Et puis mon contrat a été prolongé. J'étais conscient que si je continuais six mois de plus sur cette route, je n'échapperai pas à la chimiothérapie, et, en tant que précaire à l'ONU, je n'avais pas d'assurance maladie. Alors je décidai d'affronter à nouveau le Masaï. Ses affaires prospéraient, ils étaient désormais deux, il avait peut-être embauché un vendeur, je ne sais pas.
Et le Massaï a recommencé son harcèlement quotidien.
Là, je me suis dit : fini de rire. Je vais lui apprendre qui je suis, d'où je viens, mes ancêtres les Gaulois normands, franc-comtois et peut-être espagnols s'il est vrai que mon arrière-grand-mère a fauté, bordel, faudrait voir à pas pousser mémé dans les orties.
Je me suis lancé dans l'apprentissage systématique des formules de salutations. C'est dingue. Même aujourd'hui, j'en apprends de nouvelles, et il arrive qu'un autochtone tente une manoeuvre de déstabilisation sournoise. C'est tellement compliqué, les salutations, en kiswahili, que mon proprio hésite à sortir de chez lui: comme il connaît plein de monde, la moindre course lui prend des heures.

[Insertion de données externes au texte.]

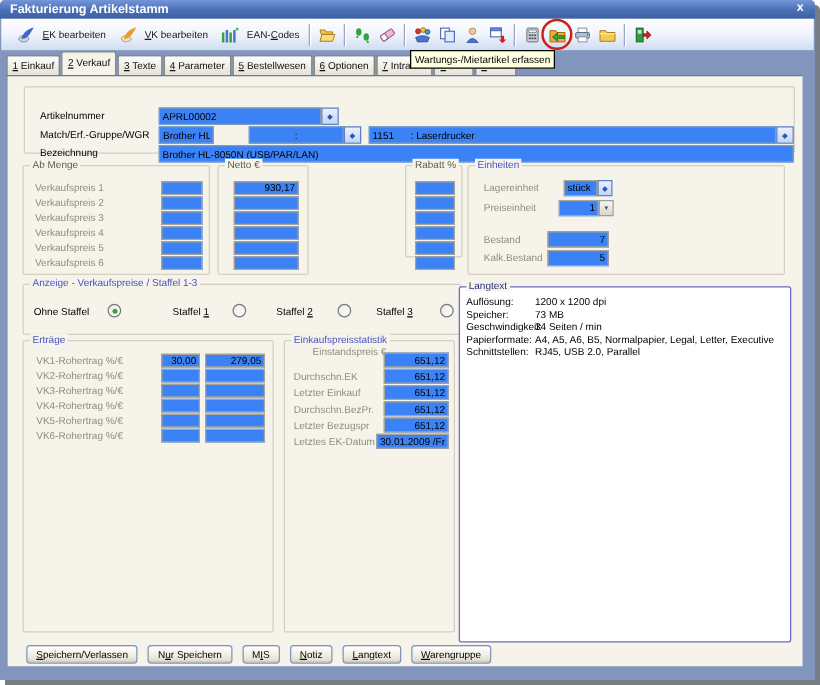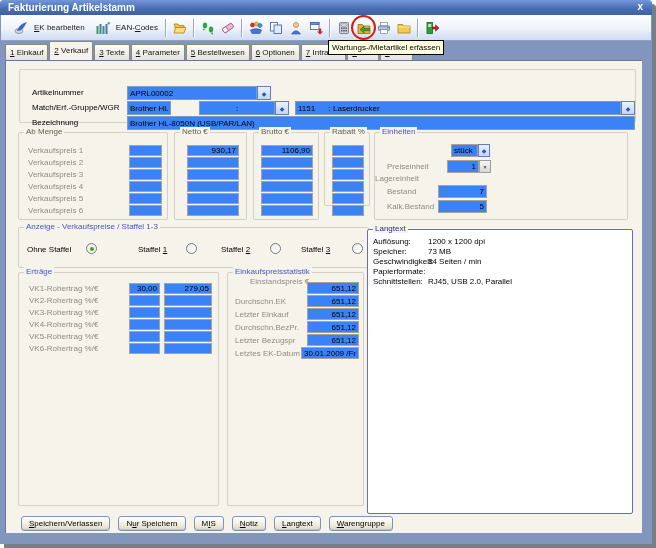--- a/index.html
+++ b/index.html
@@ -57,20 +57,29 @@
           <svg width="14" height="14" viewBox="0 0 14 14">
             <ellipse cx="5" cy="10" rx="4" ry="2.5" fill="#cdd5e6" stroke="#76849e" stroke-width="0.7"></ellipse>
             <path d="M3 10 C5 4 9 2 13 1 L10 6 C8 9 6 10 3 10 Z" fill="#3c69c4"></path>
           </svg>
         </span>
       <span><span></span><span class="u">E</span><span>K bearbeiten</span></span>
     </div>
     <div class="tbtn">
       <span class="ticon">
           <svg width="14" height="14" viewBox="0 0 14 14">
+            <ellipse cx="5" cy="10" rx="4" ry="2.5" fill="#f0ddba" stroke="#b99b54" stroke-width="0.7"></ellipse>
+            <path d="M3 10 C5 4 9 2 13 1 L10 6 C8 9 6 10 3 10 Z" fill="#e89b2e"></path>
+          </svg>
+        </span>
+      <span><span></span><span class="u">V</span><span>K bearbeiten</span></span>
+    </div>
+    <div class="tbtn">
+      <span class="ticon">
+          <svg width="14" height="14" viewBox="0 0 14 14">
             <rect x="0.5" y="5" width="2" height="8" fill="#3a9e4a"></rect>
             <rect x="3.5" y="3" width="2" height="10" fill="#4a74d4"></rect>
             <rect x="6.5" y="5" width="2" height="8" fill="#3a9e4a"></rect>
             <rect x="9.5" y="3" width="2" height="10" fill="#4a74d4"></rect>
             <circle cx="12.8" cy="2.2" r="1.2" fill="#44b854"></circle>
           </svg>
         </span>
       <span><span>EAN-</span><span class="u">C</span><span>odes</span></span>
     </div>
     <div class="tsep"></div>
@@ -242,43 +251,34 @@
     <div class="gbox" style="left:168px;top:71px;width:73px;height:88px;">
       <span class="legend lg-gray">Netto €</span>
       <input class="inp gray num" style="left: 12px; top: 12px; width: 52px; height: 11px;" value="930,17">
       <input class="inp gray num" style="left: 12px; top: 24px; width: 52px; height: 11px;">
       <input class="inp gray num" style="left: 12px; top: 36px; width: 52px; height: 11px;">
       <input class="inp gray num" style="left: 12px; top: 48px; width: 52px; height: 11px;">
       <input class="inp gray num" style="left: 12px; top: 60px; width: 52px; height: 11px;">
       <input class="inp gray num" style="left: 12px; top: 72px; width: 52px; height: 11px;">
     </div>
 
-    <div class="gbox" style="left:247px;top:71px;width:66px;height:88px;">
-      <span class="legend lg-gray">Brutto €</span>
-      <input class="inp gray num" style="left: 7px; top: 12px; width: 52px; height: 11px;" value="1106,90">
-      <input class="inp gray num" style="left: 7px; top: 24px; width: 52px; height: 11px;">
-      <input class="inp gray num" style="left: 7px; top: 36px; width: 52px; height: 11px;">
-      <input class="inp gray num" style="left: 7px; top: 48px; width: 52px; height: 11px;">
-      <input class="inp gray num" style="left: 7px; top: 60px; width: 52px; height: 11px;">
-      <input class="inp gray num" style="left: 7px; top: 72px; width: 52px; height: 11px;">
-    </div>
 
     <div class="gbox" style="left:318px;top:71px;width:46px;height:74px;">
       <span class="legend lg-gray">Rabatt %</span>
       <input class="inp gray num" style="left: 7px; top: 12px; width: 32px; height: 11px;">
       <input class="inp gray num" style="left: 7px; top: 24px; width: 32px; height: 11px;">
       <input class="inp gray num" style="left: 7px; top: 36px; width: 32px; height: 11px;">
       <input class="inp gray num" style="left: 7px; top: 48px; width: 32px; height: 11px;">
       <input class="inp gray num" style="left: 7px; top: 60px; width: 32px; height: 11px;">
       <input class="inp gray num" style="left: 7px; top: 72px; width: 32px; height: 11px;">
     </div>
 
     <div class="gbox" style="left:368px;top:71px;width:254px;height:88px;">
       <span class="legend lg-blue">Einheiten</span>
-      <span class="dlbl" style="left:0;top:13px;margin-top:28px;">Lagereinheit</span>
+      <span class="dlbl" style="left:12px;top:13px;">Lagereinheit</span>
       <input class="inp gray" style="left: 76px; top: 11px; width: 27px; height: 13px;" value="stück">
       <span class="spin" style="left:103px;top:11px;width:12px;height:13px;"></span>
       <span class="dlbl" style="left:12px;top:29px;">Preiseinheit</span>
       <input class="inp gray num" style="left: 72px; top: 27px; width: 32px; height: 13px;" value="1">
       <span class="combo" style="left:104px;top:27px;width:12px;height:13px;"></span>
       <span class="dlbl" style="left:12px;top:54px;">Bestand</span>
       <input class="inp gray num" style="left: 63px; top: 52px; width: 49px; height: 13px;" value="7">
       <span class="dlbl" style="left:12px;top:69px;">Kalk.Bestand</span>
       <input class="inp gray num" style="left: 63px; top: 67px; width: 49px; height: 13px;" value="5">
     </div>
@@ -335,20 +335,21 @@
 
     <div class="gbox" style="left:361px;top:168px;width:266px;height:285px;background:#ffffff;border-color:#6a6ac4;">
       <span class="legend lg-navy">Langtext</span>
       <span class="ltrow-l" style="left:5px;top:7px;">Auflösung:</span>
       <span class="ltrow-v" style="left:60px;top:7px;">1200 x 1200 dpi</span>
       <span class="ltrow-l" style="left:5px;top:17px;">Speicher:</span>
       <span class="ltrow-v" style="left:60px;top:17px;">73 MB</span>
       <span class="ltrow-l" style="left:5px;top:27px;">Geschwindigkeit:</span>
       <span class="ltrow-v" style="left:60px;top:27px;">34 Seiten / min</span>
       <span class="ltrow-l" style="left:5px;top:37px;">Papierformate:</span>
+      <span class="ltrow-v" style="left:60px;top:37px;">A4, A5, A6, B5, Normalpapier, Legal, Letter, Executive</span>
       <span class="ltrow-l" style="left:5px;top:47px;">Schnittstellen:</span>
       <span class="ltrow-v" style="left:60px;top:47px;">RJ45, USB 2.0, Parallel</span>
     </div>
 
     <div class="footer">
       <button class="xbtn"><span></span><span class="u">S</span><span>peichern/Verlassen</span></button>
       <button class="xbtn"><span>N</span><span class="u">u</span><span>r Speichern</span></button>
       <button class="xbtn"><span>M</span><span class="u">I</span><span>S</span></button>
       <button class="xbtn"><span></span><span class="u">N</span><span>otiz</span></button>
       <button class="xbtn"><span></span><span class="u">L</span><span>angtext</span></button>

Mais fini de rigoler, m'étais-je affirmé. Je me suis échauffé sur les commerçants (qui doivent penser que les Français sont d'une politesse presque exagérée), les vendeurs à la sauvette (un peu dépités qu'après deux plombes de salutations je ne leur achète rien), les Tanzaniens du tribunal (le matin, le midi et le soir, une Tanzanienne de la sécu, au check point, a le droit à la totale), Eladi (il s'en fout, tant que je l'empêche pas de faire la vaisselle), etc.
J'exécutai un dernier test avec une copine serveuse sympa.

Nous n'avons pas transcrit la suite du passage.